Каждое слово государя отзывалось во мне, как удар ножа. Как будто завеса спадала с глаз моих, а вместе с тем я понимал, что мое положение становилось с каждою секундою фальшивее и опаснее, — но когда государь, дойдя, если не изменяет мне память, до Чернышева, назвал его скотиной, — тогда я решился сделать
— Что у тебя там?
— Государь, эта комната составляет у меня портретную галерею кровных жеребцов.
Прошли туда, и из столовой слышался громкий, откровенный смех государя, раздававшийся, как мелодичный звон серебряного щита.
Через десять минут по приезде государя мостовая набережной оглушилась неумолкаемым стуком подъезжавших и отъезжавших карет. Великие сановники, слыша с площадки, что государь в передней комнате, поступили умнее меня; они тотчас спускались вниз, и где ожидали, не знаю; сеней внизу нет; вероятно, в швейцарской, чтобы не сказать в людской. Как только государь уехал, нахлынула блестящая толпа, а я прошел к своему письменному столу и сквозь промежуток двух книжных полок смотрел на эту группу, проходившую в кабинет. Какое неизъяснимое чувство проникало меня при лицезрении особ, не подозревавших, какими эпитетами они были за минуту пред тем облечены из высочайших уст. Какие лобзания, какие изъявления радости и сочувствия тут происходили! Назидательные сцены!

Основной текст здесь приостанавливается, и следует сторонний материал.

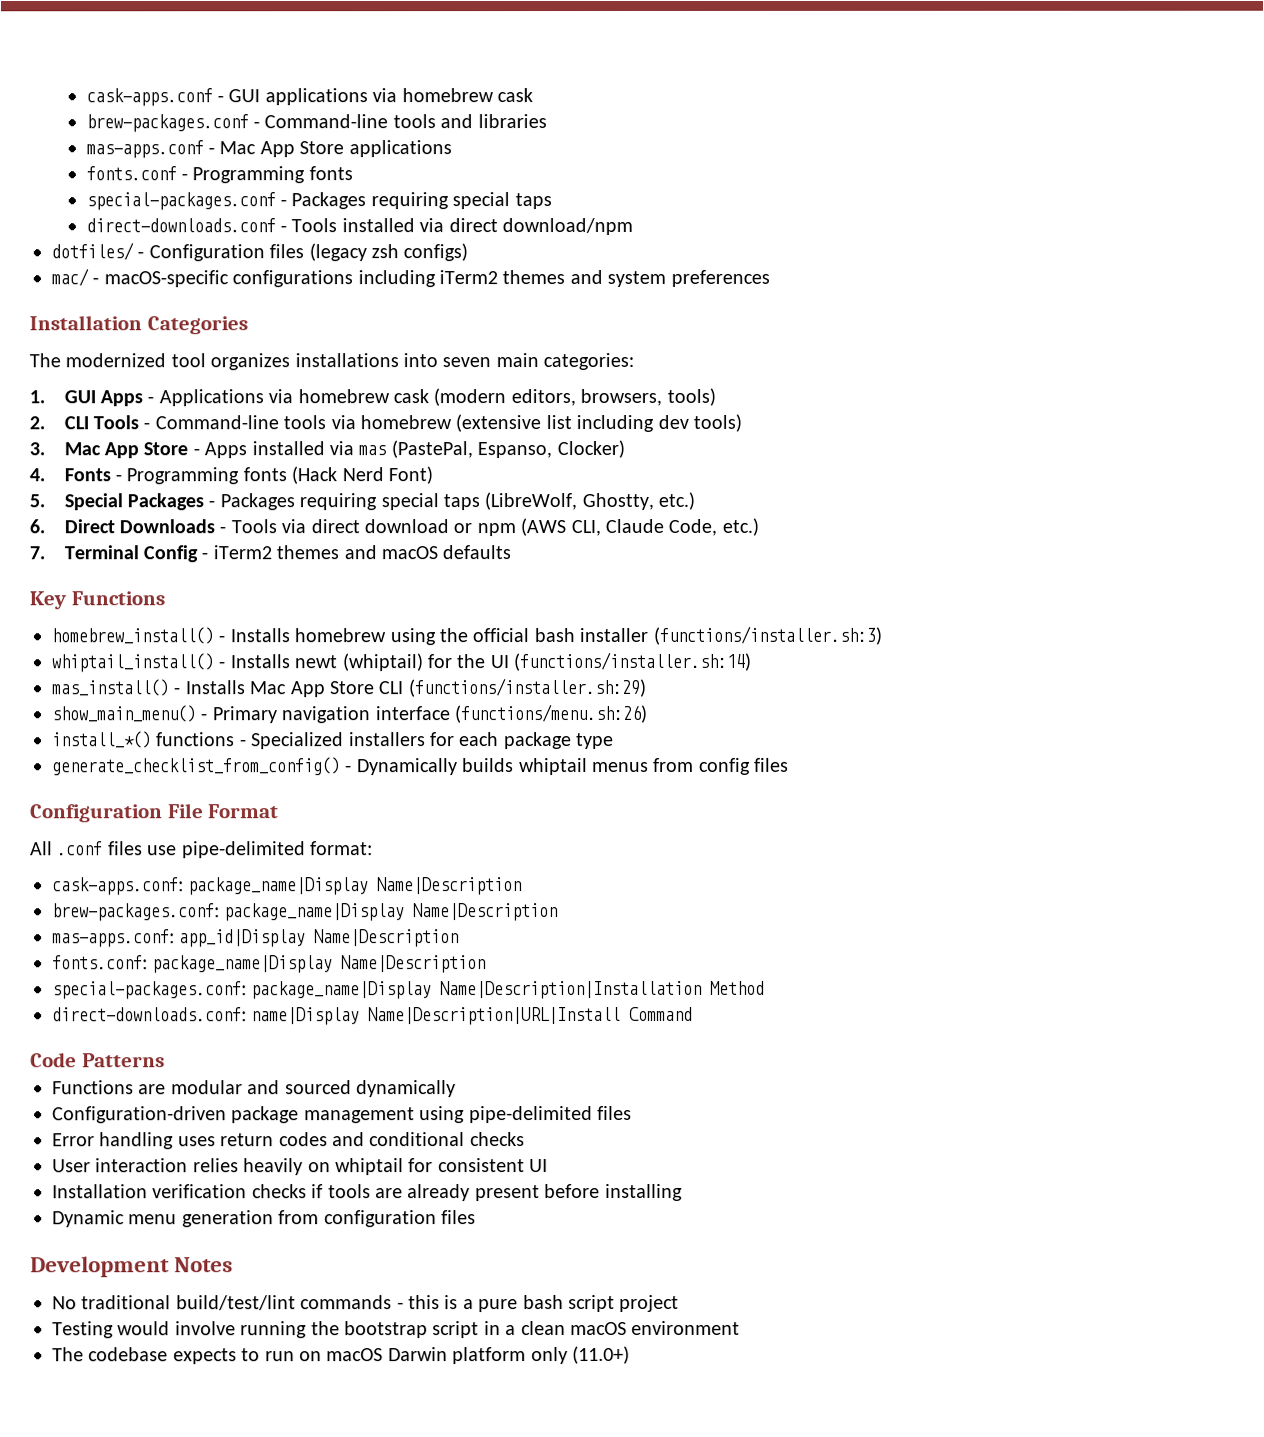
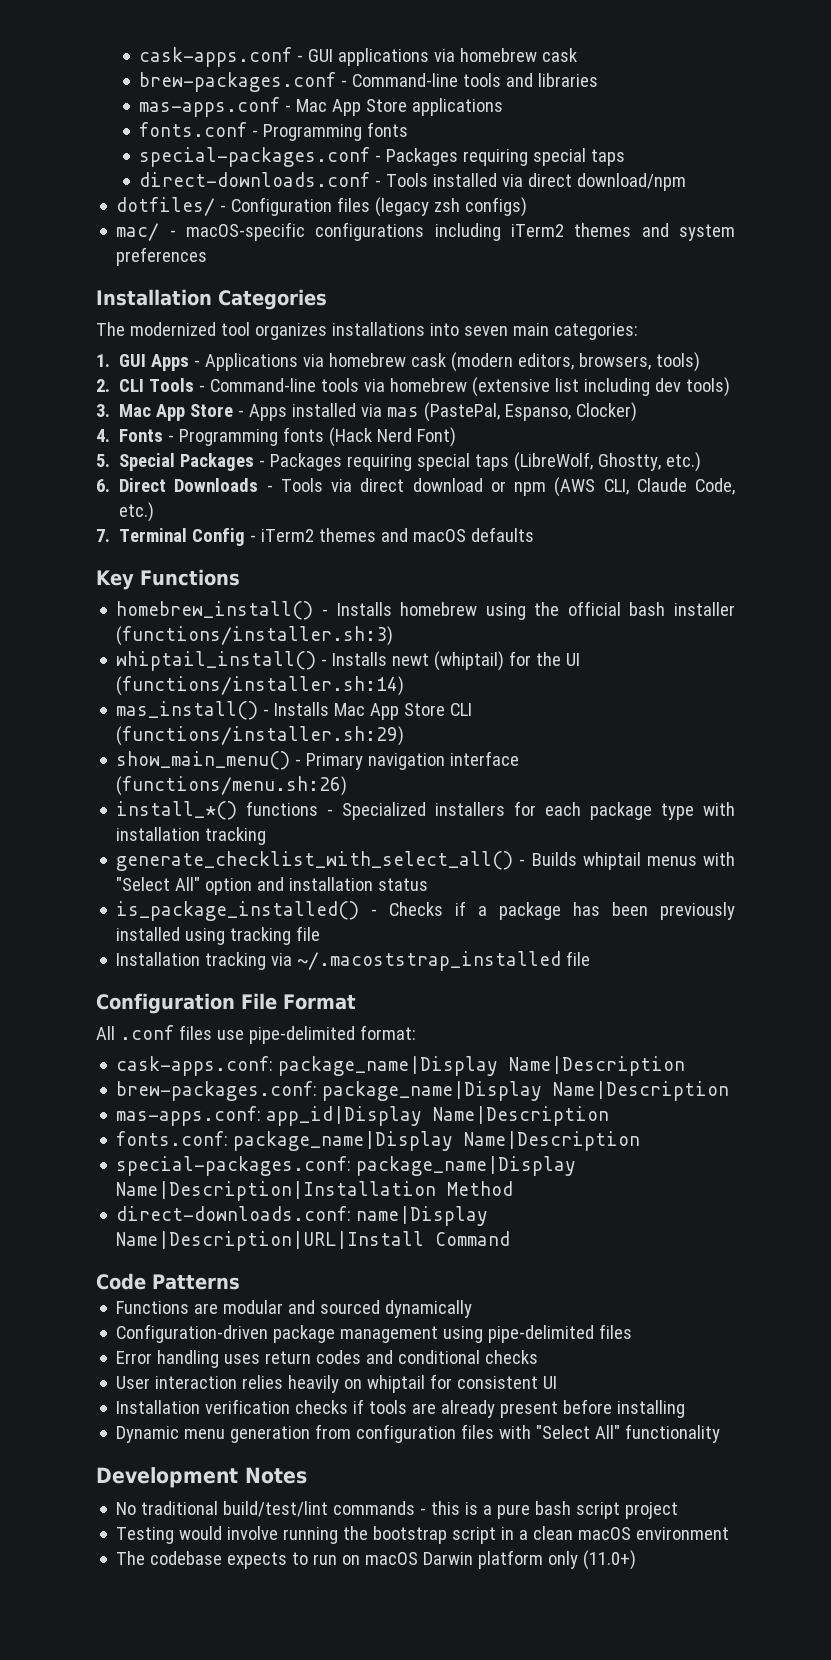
- install_*() functions - Specialized installers for each package type
- generate_checklist_from_config() - Dynamically builds whiptail menus from config files
+ install_*() functions - Specialized installers for each package type with installation tracking
+ generate_checklist_with_select_all() - Builds whiptail menus with "Select All" option and installation status
+ is_package_installed() - Checks if a package has been previously installed using tracking file
+ Installation tracking via ~/.macoststrap_installed file
- Dynamic menu generation from configuration files
+ Dynamic menu generation from configuration files with "Select All" functionality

Уморительные фигуры попадались подчас в этих убогих покоях. Старик Вилье, то есть Уайли (Wylie), хвастун и лгун до идиотизма и рассеян до кретинизма. — «А! Г-н Бахтин!» — говорил он мне всякий день, встречая меня, несмотря на то, что он знал Бахтина уже два года и что я всякий день повторял ему: «Фишер». Тут же я видел в первый раз Танеева и Бехтеева, только что сочинивших положение о гражданских мундирах. А. А. Перовский (хромой) подошел к ним с выражением удивления перед многосторонностью их ума: два элемента даны им только, цвет воротника и узор шитья, и из этих двух простых элементов надо было произвести создание с многочисленными ветвями и дать каждой ветви особый признак. Танеев, казалось, сконфузился, а Бехтеев нашел, что для этого нужен не столько ум, сколько «особый дар».

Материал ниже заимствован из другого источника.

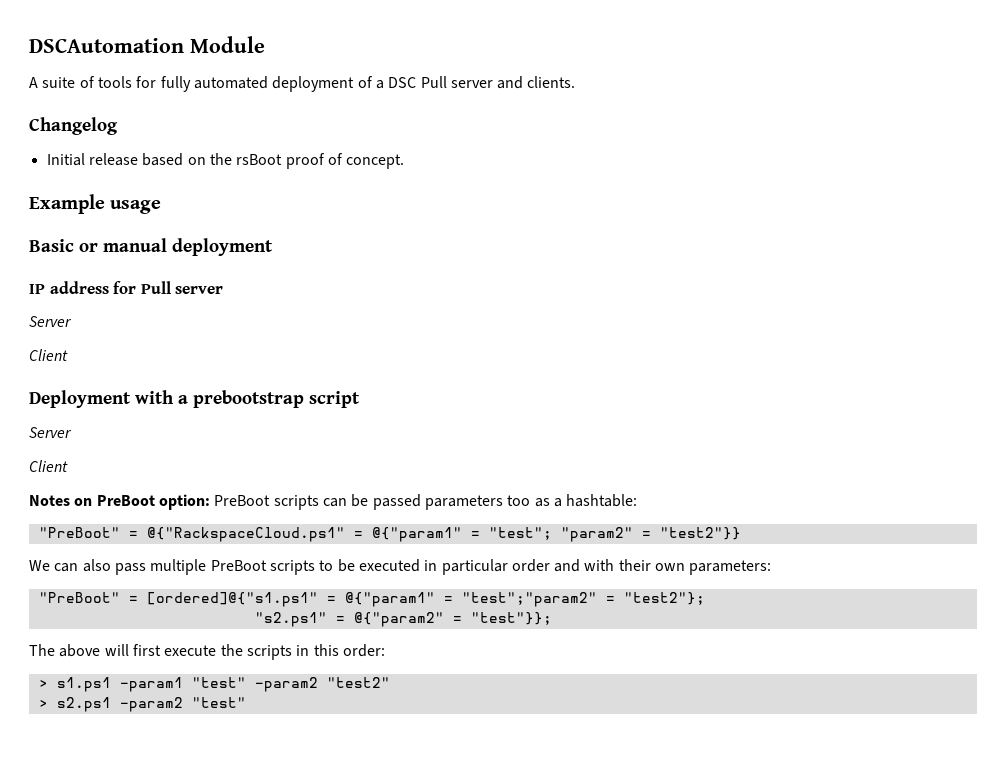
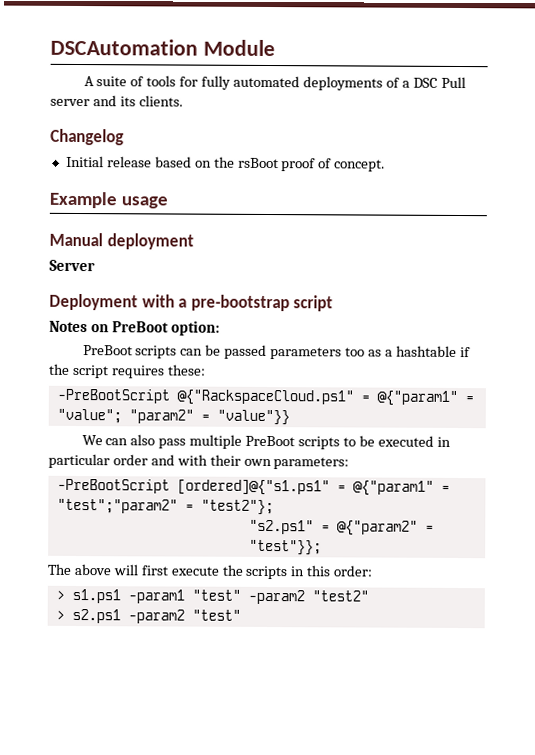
- A suite of tools for fully automated deployment of a DSC Pull server and clients.
+ A suite of tools for fully automated deployments of a DSC Pull server and its clients.
- Basic or manual deployment
- IP address for Pull server
+ Manual deployment
  Server
- Client
- Deployment with a prebootstrap script
- Server
- Client
+ Deployment with a pre-bootstrap script
- Notes on PreBoot option: PreBoot scripts can be passed parameters too as a hashtable:
- "PreBoot" = @{"RackspaceCloud.ps1" = @{"param1" = "test"; "param2" = "test2"}}
+ Notes on PreBoot option:
+ PreBoot scripts can be passed parameters too as a hashtable if the script requires these:
+ -PreBootScript @{"RackspaceCloud.ps1" = @{"param1" = "value"; "param2" = "value"}}
- "PreBoot" = [ordered]@{"s1.ps1" = @{"param1" = "test";"param2" = "test2"};
+ -PreBootScript [ordered]@{"s1.ps1" = @{"param1" = "test";"param2" = "test2"};

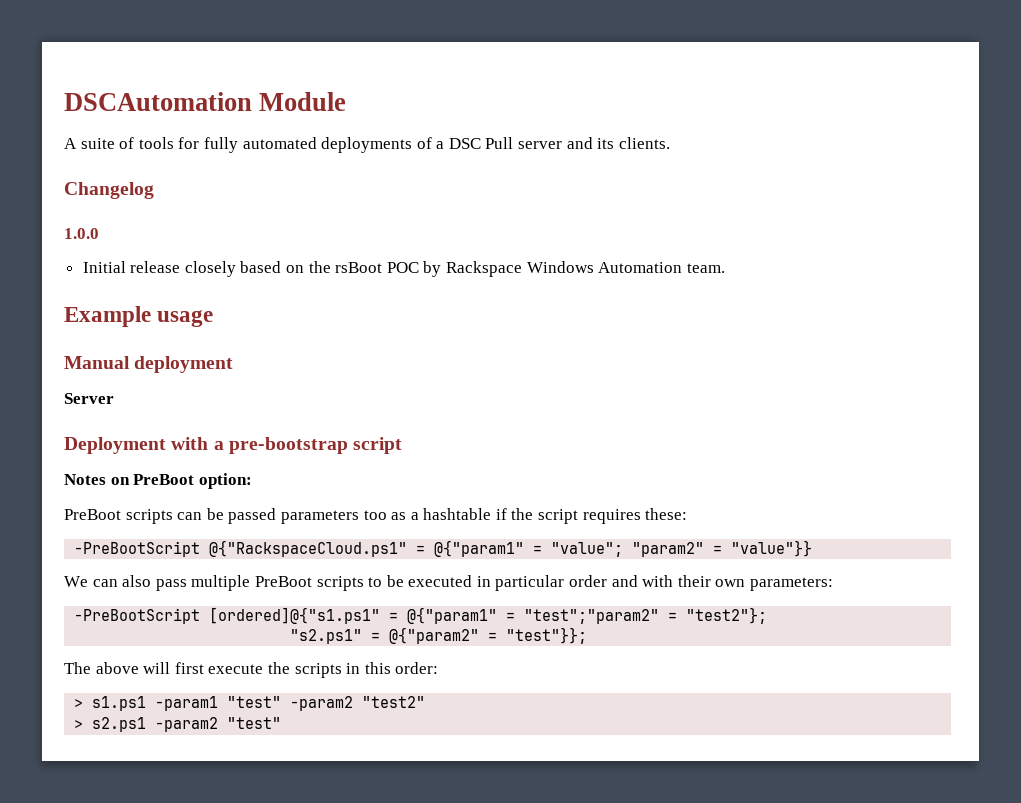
+ 1.0.0
- Initial release based on the rsBoot proof of concept.
+ Initial release closely based on the rsBoot POC by Rackspace Windows Automation team.

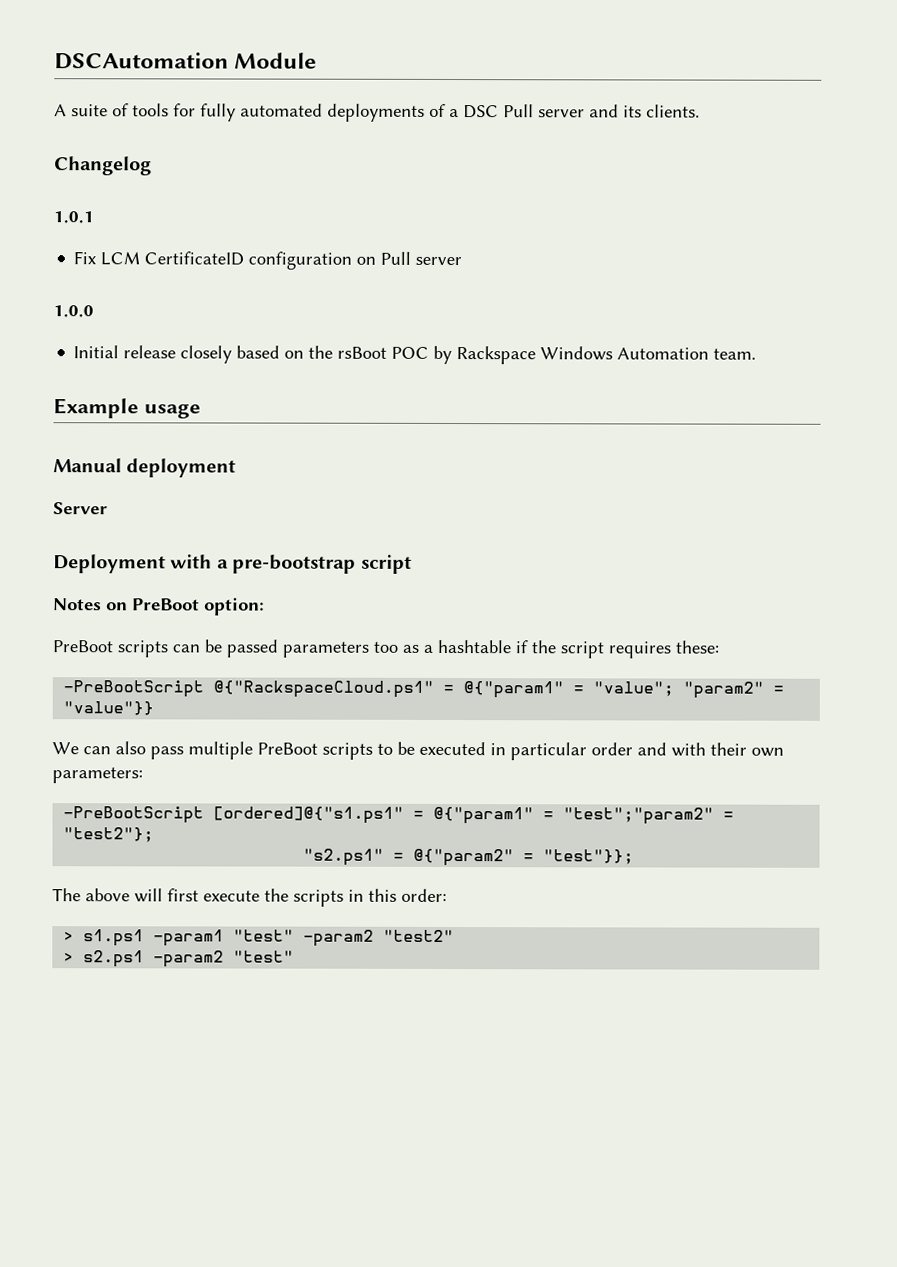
+ 1.0.1
+ Fix LCM CertificateID configuration on Pull server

Потом приезжал старый 80-летний адмирал Семен Афанасьевич Пустошкин. Он приехал благодарить князя за милость, оказанную прадедом князя его отцу. «Не поздно ли?» — спросил князь. Пустошкин оправдывался тем, что сам недавно узнал об этом случае, рассказанном в бумагах, которые он нашел у старшего брата, недавно умершего. В чем же состояла эта милость? При спуске корабля одна из подпорок упала на корабельного мастера, Афанасия Пустошкина, и переломила ему ногу; князь Меншиков, увидя это, закричал: «Возьмите Афоньку ко мне во двор».
Князь Меншиков был большой мастер отгадывать, кто и о чем именно собирался просить его. Раз доложили ему о приезде А. С. Норова (впоследствии министра народного просвещения). «Зачем бы он приехал? — пробормотал князь. — А, знаю, верно проситься в директора департамента корабельных лесов. Просить!» После долгого, ловкого предисловия, Норов вдруг заметил: «Какие странные бывают в жизни сближения! Я, например, лишился ноги под Бородином, а потом заготовлял корабельный лес для корабля «Бородино»!» Тут князь вспомнил, что у него какое-то очень нужное дело, и Норов уехал, не успев вывести мораль из рассказанного.
Какие элементы нашел князь Меншиков, вступив в управление морскою частью? Из военных флотских чинов представляли интеллигенцию флота адмиралы И. Ф. Крузенштерн, Ф. П. Врангель и В. М. Головнин, все трое — люди умные, просвещенные, и еще более — имевшие европейскую известность; но употребляло их правительство вовсе не как интеллигенцию.
Крузенштерн был директором морского кадетского корпуса, в звании, которое могло требовать его качеств, но, по нашим обрядам, он был так завален экономическою частью, отчетностью, отпискою, что едва имел время сделать то, что мог бы, тем более что ему трудно было видеться даже с князем Меншиковым, гораздо труднее, чем помощнику его, глупому Качалову, которому поручена была фронтовая часть, тогдашняя формула для интеллигенции флота. Мне неизвестна близко деятельность Крузенштерна по этой части, но, во всяком случае, он поставлен был не так, как надлежало бы поставить знаменитого путешественника и — как говорили — необыкновенно доброго и благородного человека.
Предместник князя, Моллер, не делал ему вреда, но не делал и добра, потому что — ничего не делал. Моллер был добрый хозяин у себя и добрый муж, и только. Жена Моллера любила говорить о флоте, но всегда путала термины. «Как же это называется? Пирограф? Или телескаф?»